Lesbian, gay, bisexual, and transgender (LGBT) persons in Montserrat face legal challenges not experienced by non-LGBTQ residents. Same-sex sexual activity has been legal in Montserrat since 2001.

==Law regarding same-sex sexual activity==
Before 2001, anal sex and oral sex for both heterosexuals and male homosexuals were criminal offences. Lesbian activity has never been illegal in Montserrat. Sexual acts between two consenting adults in private were expressly decriminalised by an Order in Council in Montserrat (and other British Overseas Territories) by the British Government pursuant to Sections 3(1) and 3(7) of the Caribbean Territories (Criminal Law) Order, 2000. According to section 4 of the order, the law was passed retrospectively. There are two exceptions to the law: group sex and sex in public remain criminal offences and may also lead to charges under gross indecency and other minor sexual offence laws.

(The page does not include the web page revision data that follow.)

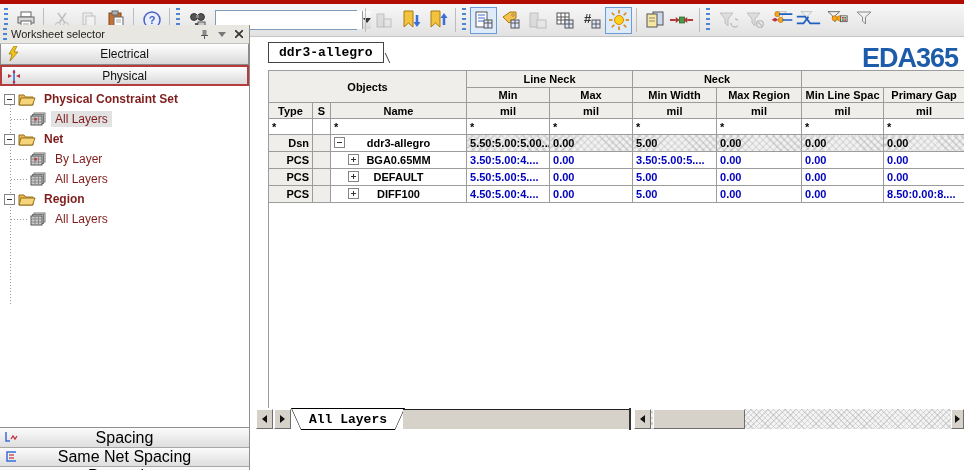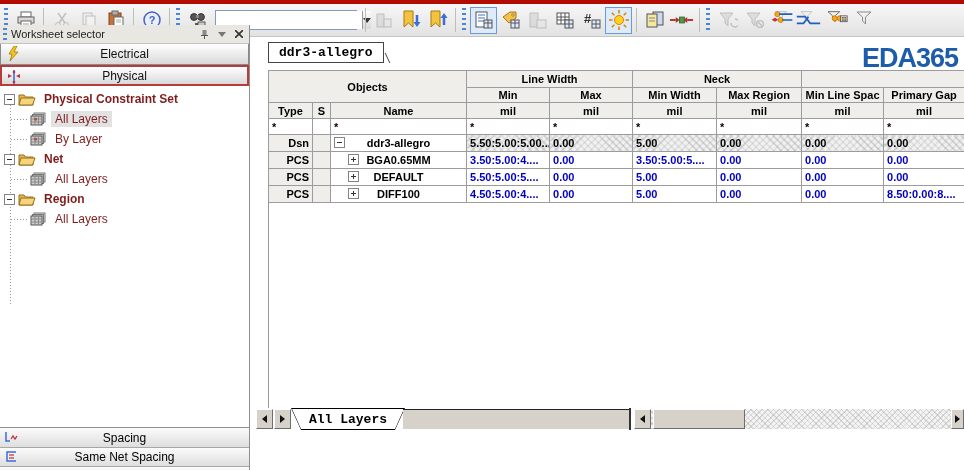--- a/index.html
+++ b/index.html
@@ -52,21 +52,21 @@
   .tgroup { font-weight:bold; }
   .tgroup .ebox { margin-left:4px; }
   .ticon { margin:0 4px 0 3px; flex:0 0 auto; display:flex; }
   .tlabel { padding:1px 4px; white-space:nowrap; }
   .tlabel.hl { background:#e2e2e2; }
   .ebox { width:11px; height:11px; border:1px solid #848484; background:#fff; position:relative; flex:0 0 auto; }
   .ebox::before { content:""; position:absolute; left:2px; right:2px; top:4px; height:1px; background:#333; }
   .ebox.plus::after { content:""; position:absolute; top:2px; bottom:2px; left:4px; width:1px; background:#333; }
   .sb-bottom { position:absolute; left:0; bottom:0; width:249px; border-top:1px solid #8f8f8f; }
   .sb-bbtn { height:19px; border-top:1px solid #a8a8a8; background:linear-gradient(#fbfbfb,#dedede);
-    display:flex; align-items:center; font-size:12px; position:relative; }
+    display:flex; align-items:center; font-size:16px; position:relative; }
   .sb-bbtn:first-child { border-top:none; }
   .sb-bbtn .blabel { flex:1; text-align:center; }
   .sb-bbtn .bicon { position:absolute; left:4px; top:2px; }
 
   
   .main { position:absolute; left:251px; top:38px; width:713px; height:392px; background:#fff; overflow:hidden; }
   .doctab { position:absolute; left:17px; top:4px; height:21px; padding:0 10px;
     border:1px solid #444; background:#fff; font-family:"Liberation Mono", monospace;
     font-weight:bold; font-size:13px; display:flex; align-items:center; }
   .doctab::after { content:""; position:absolute; right:-5px; bottom:-1px; width:10px; height:10px;
@@ -402,46 +402,46 @@
             <rect x="1" y="4" width="11" height="9" fill="#cccccc" stroke="#555"></rect>
             <line x1="1" y1="7" x2="12" y2="7" stroke="#888"></line>
               <line x1="1" y1="10" x2="12" y2="10" stroke="#888"></line>
             <line x1="5" y1="4" x2="5" y2="13" stroke="#888"></line>
               <line x1="8.5" y1="4" x2="8.5" y2="13" stroke="#888"></line>
             <rect x="4" y="6" width="3" height="2.5" fill="#b05050"></rect>
           </svg>
         </span>
         <span class="tlabel hl">All Layers</span>
       </div>
+      <div class="trow tgroup">
+        <span class="ebox"></span>
+        <span class="ticon">
+          <svg width="18" height="14" viewBox="0 0 18 14">
+            <path d="M1 3 h5 l1.5 2 H15 v8 H1 z" fill="#e8b64c" stroke="#96711c"></path>
+            <path d="M3 6 h14 l-2.5 7 H1 z" fill="#f6d47c" stroke="#96711c"></path>
+          </svg>
+        </span>
+        <span class="tlabel">Net</span>
+      </div>
+
       <div class="trow">
         <span class="conn"></span>
         <span class="ticon">
           <svg width="17" height="15" viewBox="0 0 17 15">
             <rect x="4" y="1" width="11" height="9" fill="#e6e6e6" stroke="#787878"></rect>
             <rect x="2.5" y="2.5" width="11" height="9" fill="#d8d8d8" stroke="#787878"></rect>
             <rect x="1" y="4" width="11" height="9" fill="#cccccc" stroke="#555"></rect>
             <line x1="1" y1="7" x2="12" y2="7" stroke="#888"></line>
               <line x1="1" y1="10" x2="12" y2="10" stroke="#888"></line>
             <line x1="5" y1="4" x2="5" y2="13" stroke="#888"></line>
               <line x1="8.5" y1="4" x2="8.5" y2="13" stroke="#888"></line>
             <rect x="4" y="6" width="3" height="2.5" fill="#b05050"></rect>
           </svg>
         </span>
         <span class="tlabel">By Layer</span>
-      </div>
-
-      <div class="trow tgroup">
-        <span class="ebox"></span>
-        <span class="ticon">
-          <svg width="18" height="14" viewBox="0 0 18 14">
-            <path d="M1 3 h5 l1.5 2 H15 v8 H1 z" fill="#e8b64c" stroke="#96711c"></path>
-            <path d="M3 6 h14 l-2.5 7 H1 z" fill="#f6d47c" stroke="#96711c"></path>
-          </svg>
-        </span>
-        <span class="tlabel">Net</span>
       </div>
       <div class="trow">
         <span class="conn"></span>
         <span class="ticon">
           <svg width="17" height="15" viewBox="0 0 17 15">
             <rect x="4" y="1" width="11" height="9" fill="#e6e6e6" stroke="#787878"></rect>
             <rect x="2.5" y="2.5" width="11" height="9" fill="#d8d8d8" stroke="#787878"></rect>
             <rect x="1" y="4" width="11" height="9" fill="#cccccc" stroke="#555"></rect>
             <line x1="1" y1="7" x2="12" y2="7" stroke="#888"></line>
               <line x1="1" y1="10" x2="12" y2="10" stroke="#888"></line>
@@ -526,21 +526,21 @@
           <col style="width:83px">
             <col style="width:83px">
             <col style="width:84px">
           <col style="width:85px">
             <col style="width:82px">
             <col style="width:81px">
         </colgroup>
         <tbody>
             <tr class="hdr1">
           <td class="hcell" colspan="3" rowspan="2">Objects</td>
-          <td class="hcell" colspan="2">Line Width</td>
+          <td class="hcell" colspan="2">Line Neck</td>
           <td class="hcell" colspan="2">Neck</td>
           <td class="hcell" colspan="2"></td>
         </tr>
         <tr class="hdr2">
           <td class="hcell">Min</td>
           <td class="hcell">Max</td>
           <td class="hcell">Min Width</td>
           <td class="hcell">Max Region</td>
           <td class="hcell">Min Line Spac</td>
           <td class="hcell">Primary Gap</td>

The age of consent is higher for homosexuals (18) than it is for heterosexuals (16).

As a British Overseas Territory, Montserrat is required to comply with its obligations under international human rights instruments. Specifically, this includes an adherence to the European Convention on Human Rights, which highlights a responsibility to ensure non-discrimination and equality.

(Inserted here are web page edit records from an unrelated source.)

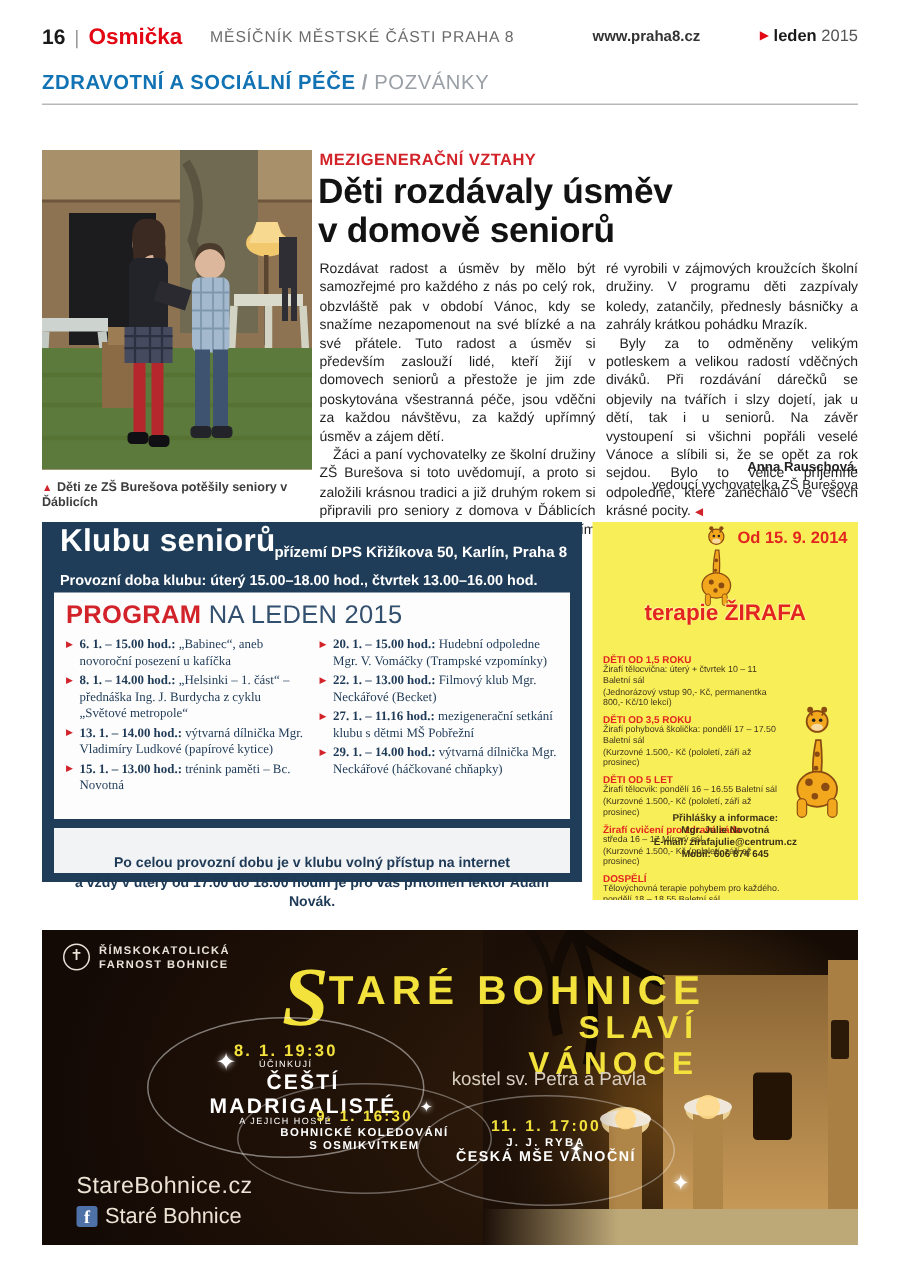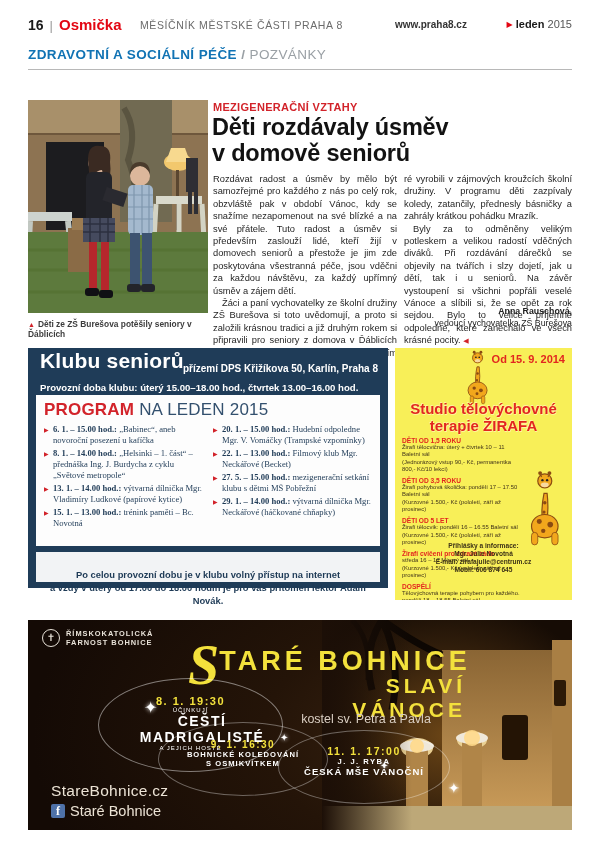--- a/index.html
+++ b/index.html
@@ -206,21 +206,21 @@
       <div class="prog-cols">
         <div class="prog-col">
           <div class="prog-item"><span class="pi-arr">▶</span><span class="pi-date">6. 1. – 15.00 hod.:</span> <span>„Babinec“, aneb novoroční posezení u kafíčka</span></div>
           <div class="prog-item"><span class="pi-arr">▶</span><span class="pi-date">8. 1. – 14.00 hod.:</span> <span>„Helsinki – 1. část“ – přednáška Ing. J. Burdycha z cyklu „Světové metropole“</span></div>
           <div class="prog-item"><span class="pi-arr">▶</span><span class="pi-date">13. 1. – 14.00 hod.:</span> <span>výtvarná dílnička Mgr. Vladimíry Ludkové (papírové kytice)</span></div>
           <div class="prog-item"><span class="pi-arr">▶</span><span class="pi-date">15. 1. – 13.00 hod.:</span> <span>trénink paměti – Bc. Novotná</span></div>
         </div>
         <div class="prog-col">
           <div class="prog-item"><span class="pi-arr">▶</span><span class="pi-date">20. 1. – 15.00 hod.:</span> <span>Hudební odpoledne Mgr. V. Vomáčky (Trampské vzpomínky)</span></div>
           <div class="prog-item"><span class="pi-arr">▶</span><span class="pi-date">22. 1. – 13.00 hod.:</span> <span>Filmový klub Mgr. Neckářové (Becket)</span></div>
-          <div class="prog-item"><span class="pi-arr">▶</span><span class="pi-date">27. 5. – 15.00 hod.:</span> <span>mezigenerační setkání klubu s dětmi MŠ Pobřežní</span></div>
+          <div class="prog-item"><span class="pi-arr">▶</span><span class="pi-date">27. 1. – 11.16 hod.:</span> <span>mezigenerační setkání klubu s dětmi MŠ Pobřežní</span></div>
           <div class="prog-item"><span class="pi-arr">▶</span><span class="pi-date">29. 1. – 14.00 hod.:</span> <span>výtvarná dílnička Mgr. Neckářové (háčkované chňapky)</span></div>
         </div>
       </div>
     </div>
     <div class="club-footer">
       <div>Po celou provozní dobu je v klubu volný přístup na internet</div>
       <div>a vždy v úterý od 17.00 do 18.00 hodin je pro vás přítomen lektor Adam Novák.</div>
     </div>
   </div>
 
@@ -241,21 +241,20 @@
           <circle cx="34" cy="13" r="1.5" fill="#222"></circle>
         <ellipse cx="31" cy="19" rx="5" ry="3" fill="#f8d9a0"></ellipse>
         <circle cx="25" cy="68" r="3" fill="#8a4b12"></circle>
           <circle cx="37" cy="72" r="3.4" fill="#8a4b12"></circle>
         <circle cx="30" cy="78" r="2.6" fill="#8a4b12"></circle>
           <circle cx="31" cy="42" r="2.2" fill="#8a4b12"></circle>
         <circle cx="30" cy="54" r="2" fill="#8a4b12"></circle>
       </svg>
     </div>
     <div class="z-title">
-      <div>Studio tělovýchovné</div>
       <div>terapie ŽIRAFA</div>
     </div>
     <div class="z-secs">
       <div class="z-sec">
         <div class="zh">DĚTI OD 1,5 ROKU</div>
         <div class="zl">Žirafí tělocvična: úterý + čtvrtek 10 – 11 Baletní sál</div>
         <div class="zl">(Jednorázový vstup 90,- Kč, permanentka 800,- Kč/10 lekcí)</div>
       </div>
       <div class="z-sec">
         <div class="zh">DĚTI OD 3,5 ROKU</div>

==Recognition of same-sex relationships==

Same-sex marriage and civil unions are not legal in Montserrat. Only opposite-sex marriage is constitutionally protected as Article 10 (1) of the Constitution reads:
Notwithstanding anything in section 16, every man and woman of marriageable age (as determined by or under any law) has the right to marry a person of the opposite sex and to found a family.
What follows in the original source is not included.